### Available records
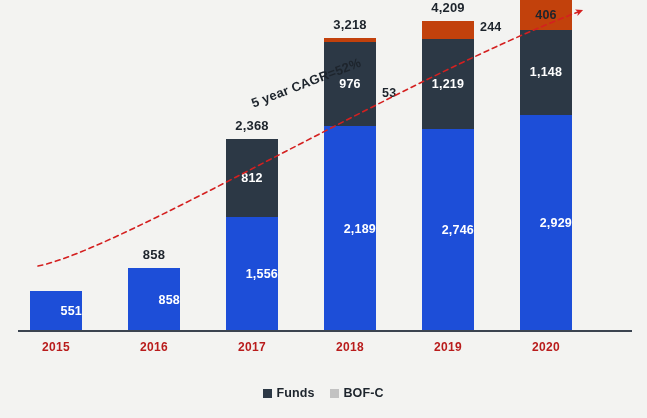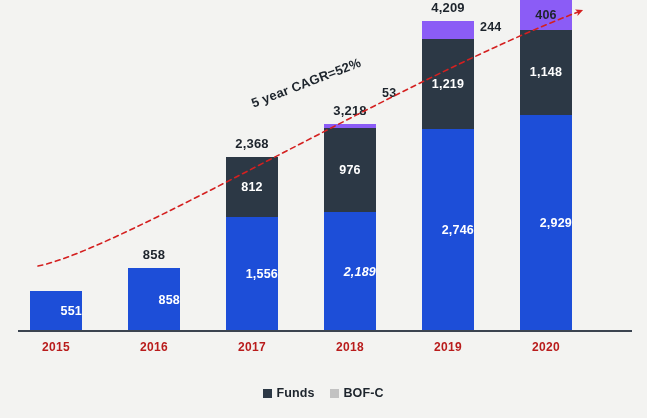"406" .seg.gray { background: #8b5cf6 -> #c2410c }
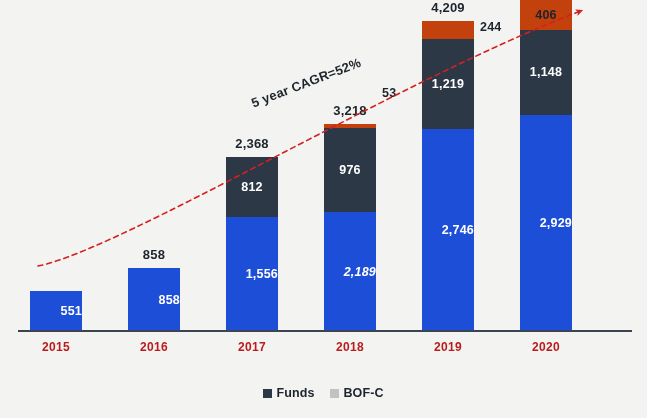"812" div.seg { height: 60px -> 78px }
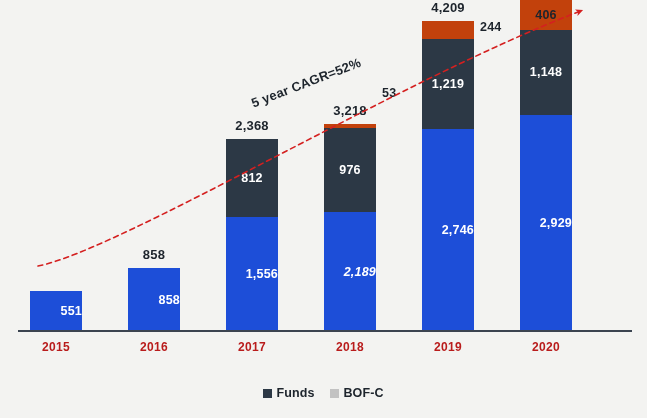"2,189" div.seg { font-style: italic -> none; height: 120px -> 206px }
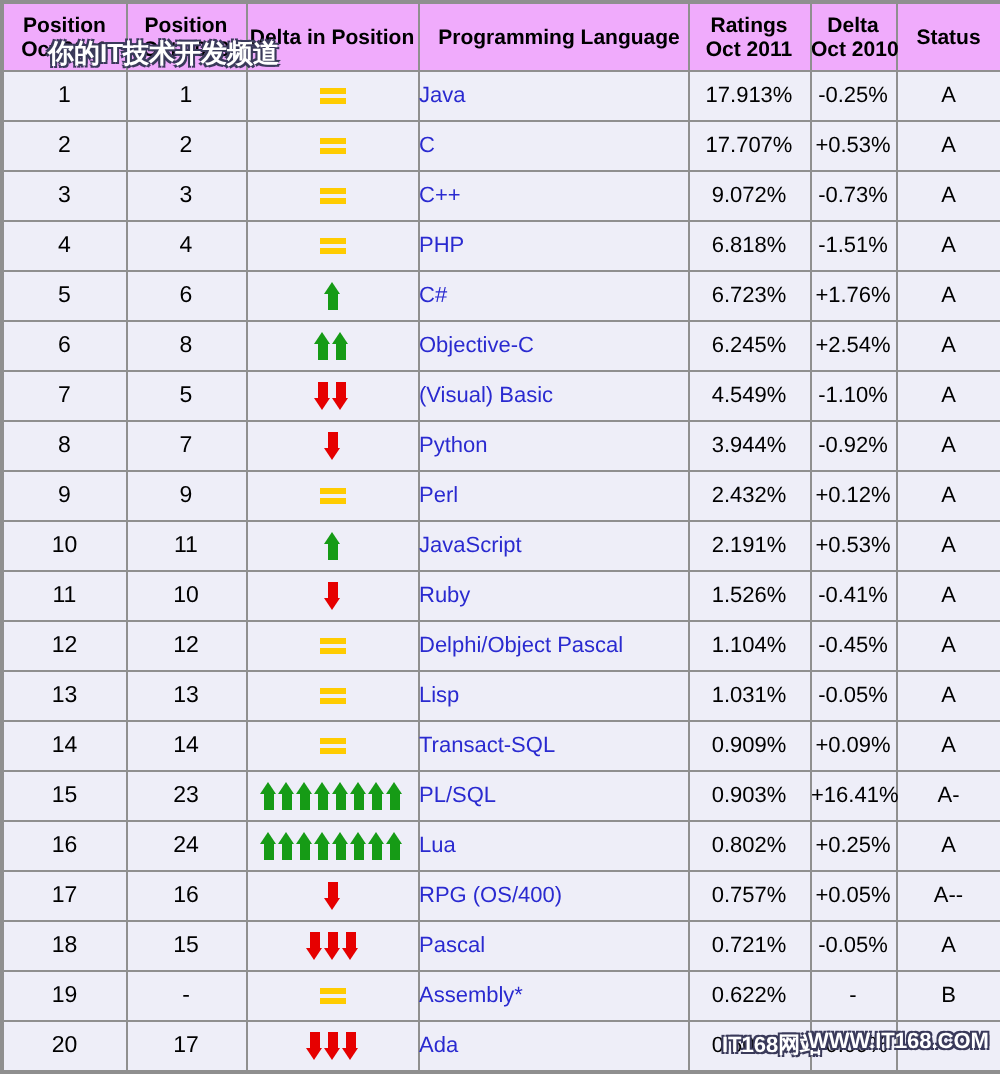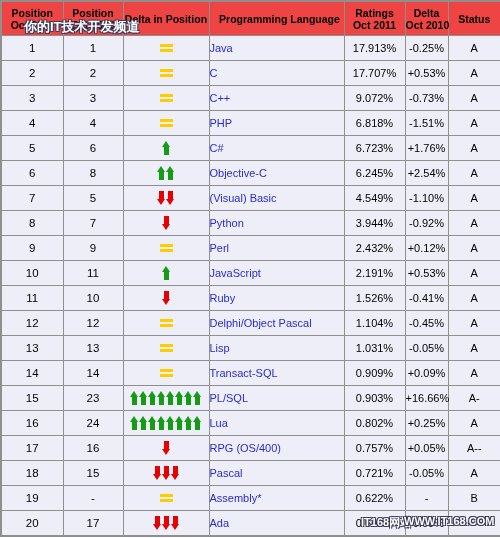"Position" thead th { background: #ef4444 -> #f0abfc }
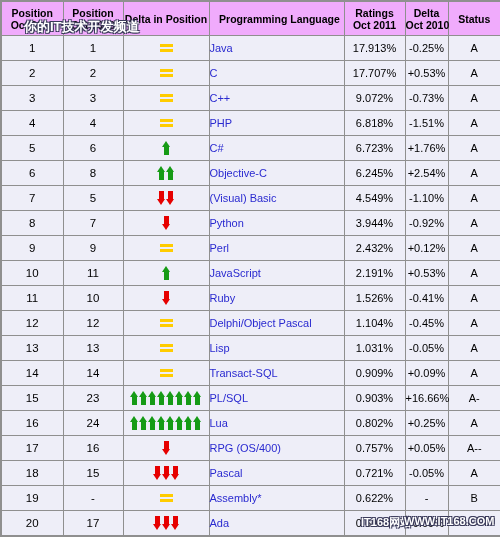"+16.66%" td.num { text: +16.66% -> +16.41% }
######
### Available records
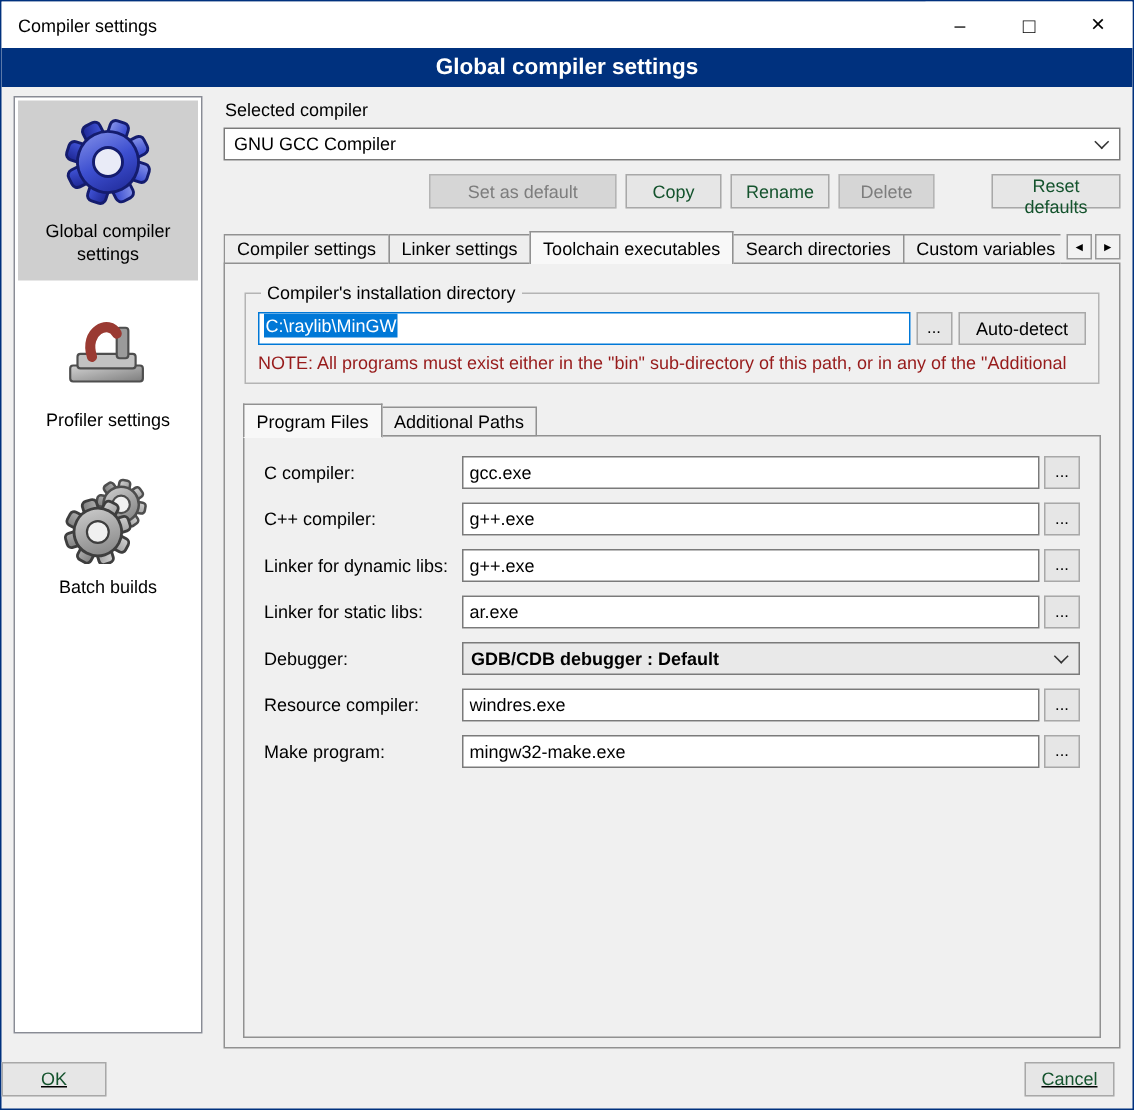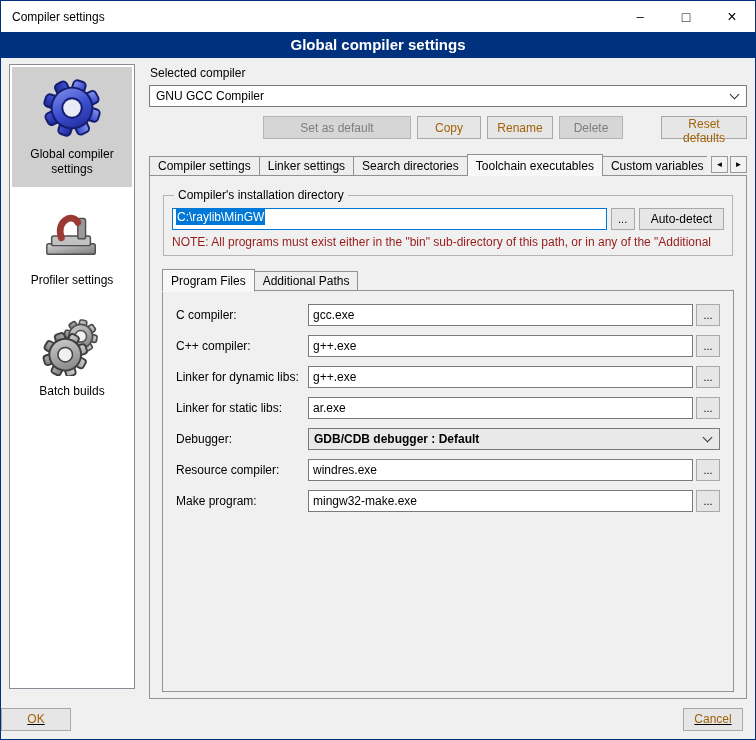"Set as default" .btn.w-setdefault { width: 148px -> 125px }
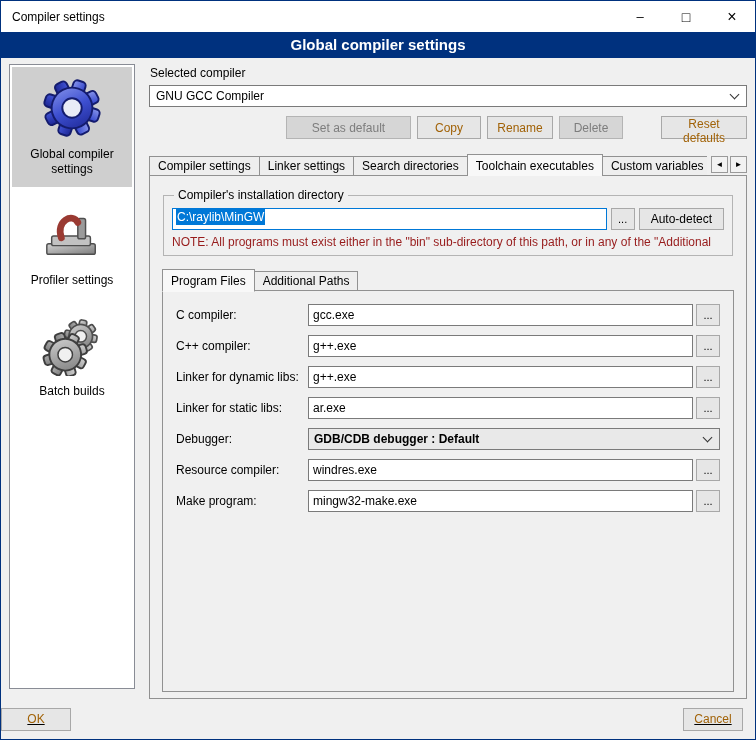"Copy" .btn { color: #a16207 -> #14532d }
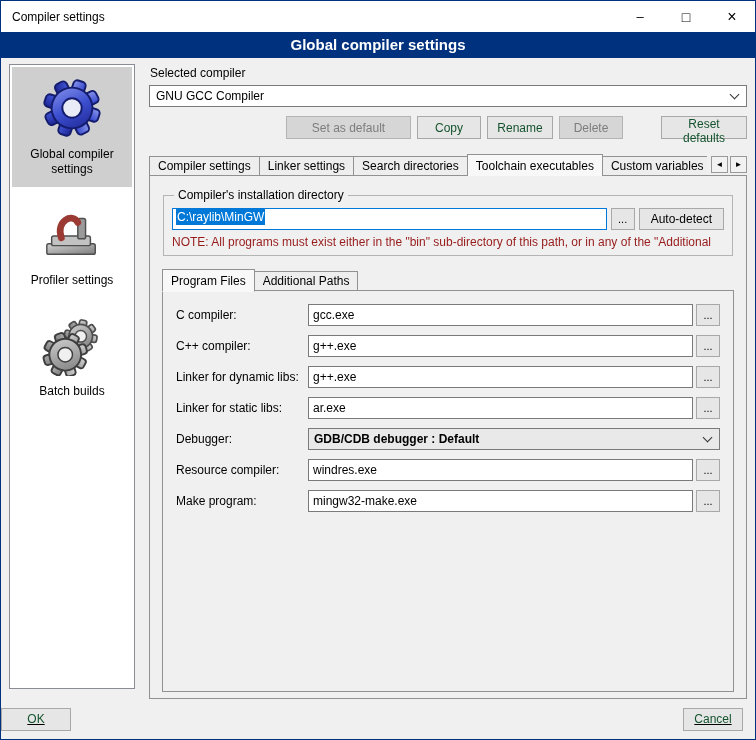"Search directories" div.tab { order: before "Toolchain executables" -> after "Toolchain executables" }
######
Copy everything above from the line holding "background: #ef4444 ->" down to the line holding "text: +16.66% ->", both ends included, exactly as it stands and without the pictures.

== Result of this exercise ==
"Position" thead th { background: #ef4444 -> #f0abfc }
"+16.66%" td.num { text: +16.66% -> +16.41% }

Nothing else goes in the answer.